*** Opening of Supplied material ***
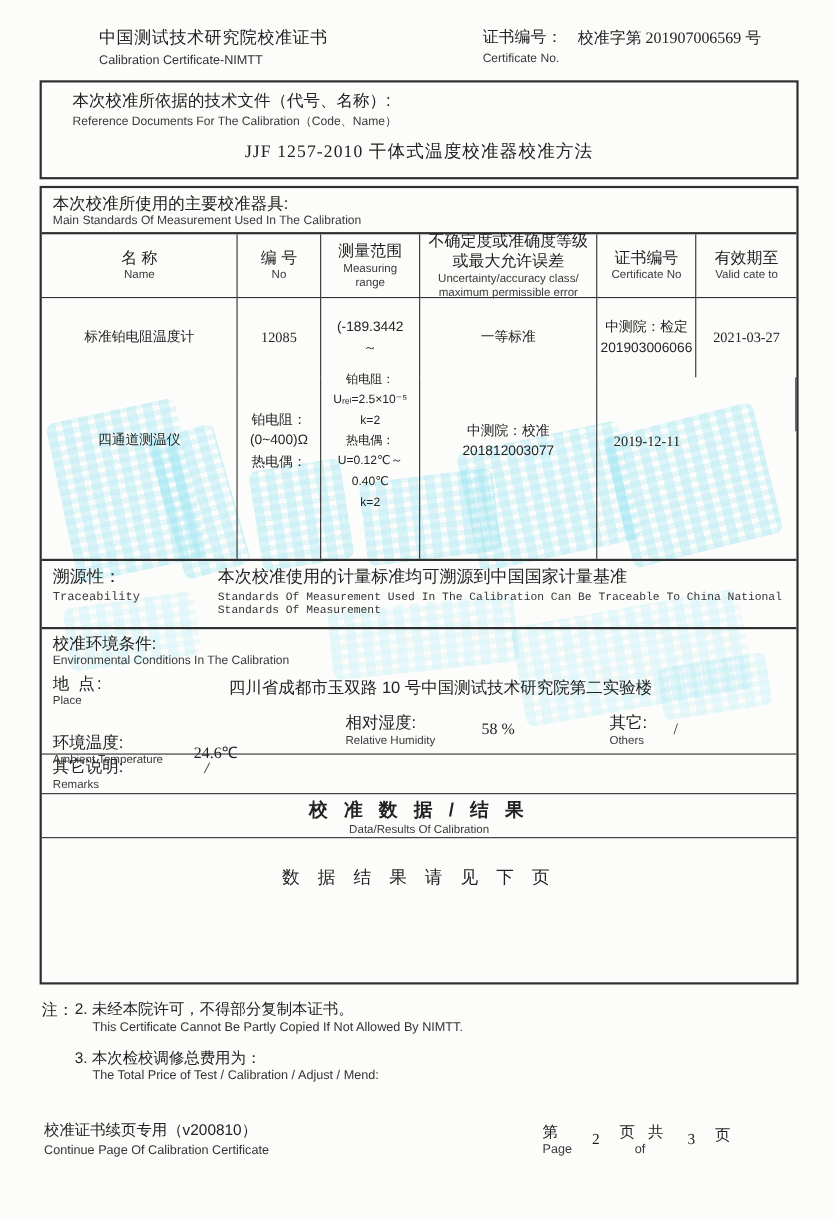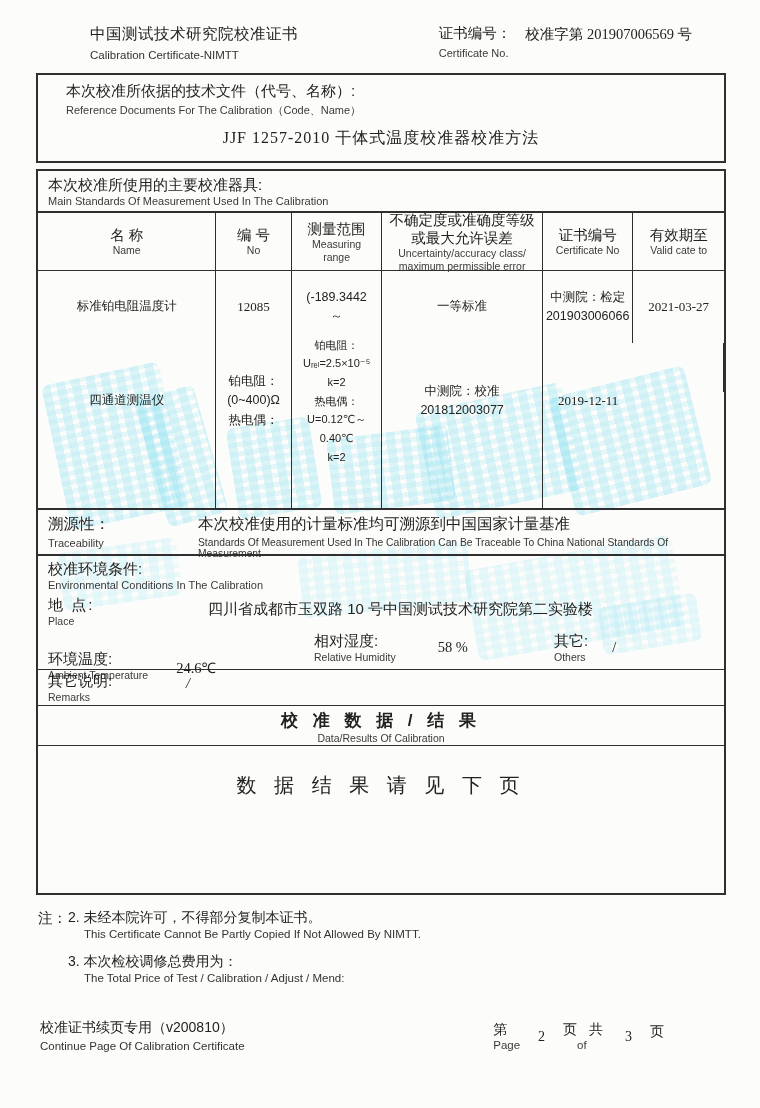--- a/index.html
+++ b/index.html
@@ -55,7 +55,7 @@
   .cell-sm { font-size: 11px; line-height: 1.7; }
   .cell-serif { font-family: "Liberation Serif", serif; font-size: 13px; }
 
-  .sec-trace { border-top: 2px solid #2f2f2f; height: 46px; padding: 4px 10px 16px 10px; display: grid; grid-template-columns: 150px 1fr; }
+  .sec-trace { border-top: 2px solid #2f2f2f; height: 62px; padding: 4px 10px 16px 10px; display: grid; grid-template-columns: 150px 1fr; font-family: Liberation Mono, monospace; }
   .trace-val-cn { font-size: 15.5px; }
   .trace-val-en { font-size: 10.3px; color: #333; margin-top: 2px; }
 

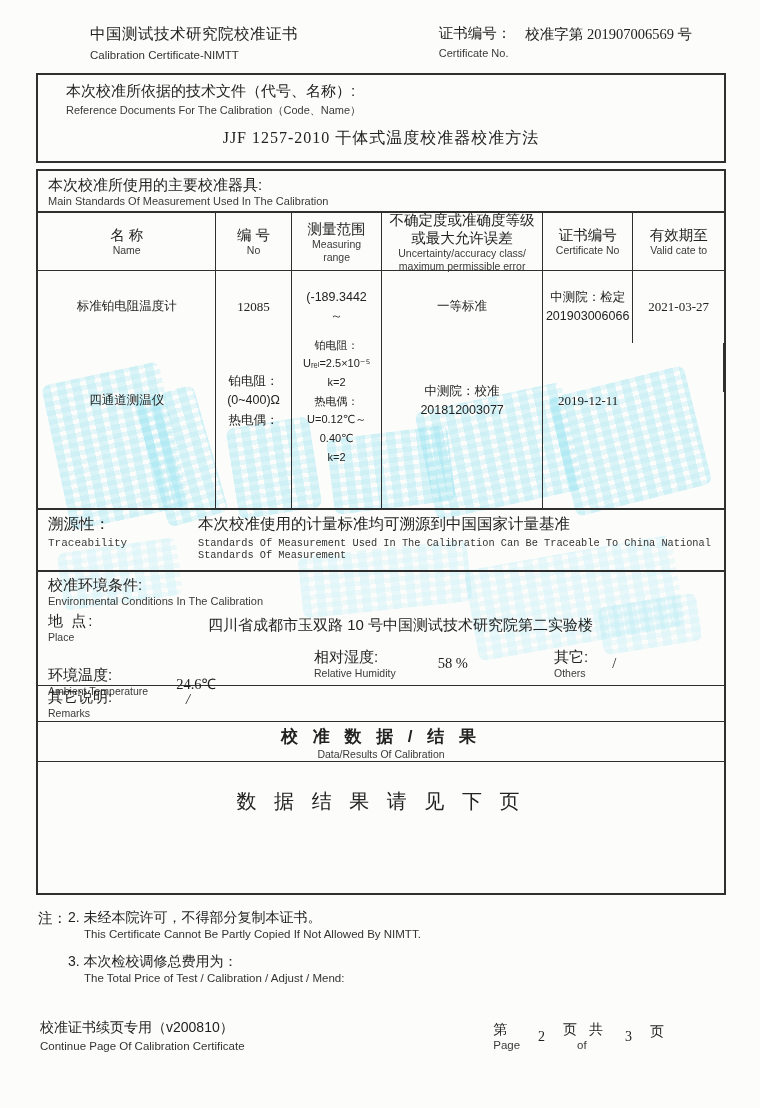--- a/index.html
+++ b/index.html
@@ -76,7 +76,7 @@
   .results-cn { font-size: 17px; letter-spacing: 5px; font-weight: bold; }
   .results-en { font-size: 10.5px; margin-top: 0; }
   .sec-results-body { flex: 1; text-align: center; padding-top: 26px; }
-  .results-body-text { font-size: 20px; letter-spacing: 6px; }
+  .results-body-text { font-size: 16px; letter-spacing: 6px; }
 
   .notes { display: flex; margin: 14px 0 0 38px; width: 690px; }
   .notes-label { font-size: 14.5px; width: 30px; }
*** Close of Supplied material ***
• [Task details]
Above are the records; transcribe them exactly without the pictures.

• [Solution to the problem]
--- a/index.html
+++ b/index.html
@@ -55,7 +55,7 @@
   .cell-sm { font-size: 11px; line-height: 1.7; }
   .cell-serif { font-family: "Liberation Serif", serif; font-size: 13px; }
 
-  .sec-trace { border-top: 2px solid #2f2f2f; height: 46px; padding: 4px 10px 16px 10px; display: grid; grid-template-columns: 150px 1fr; }
+  .sec-trace { border-top: 2px solid #2f2f2f; height: 62px; padding: 4px 10px 16px 10px; display: grid; grid-template-columns: 150px 1fr; font-family: Liberation Mono, monospace; }
   .trace-val-cn { font-size: 15.5px; }
   .trace-val-en { font-size: 10.3px; color: #333; margin-top: 2px; }
 

--- a/index.html
+++ b/index.html
@@ -76,7 +76,7 @@
   .results-cn { font-size: 17px; letter-spacing: 5px; font-weight: bold; }
   .results-en { font-size: 10.5px; margin-top: 0; }
   .sec-results-body { flex: 1; text-align: center; padding-top: 26px; }
-  .results-body-text { font-size: 20px; letter-spacing: 6px; }
+  .results-body-text { font-size: 16px; letter-spacing: 6px; }
 
   .notes { display: flex; margin: 14px 0 0 38px; width: 690px; }
   .notes-label { font-size: 14.5px; width: 30px; }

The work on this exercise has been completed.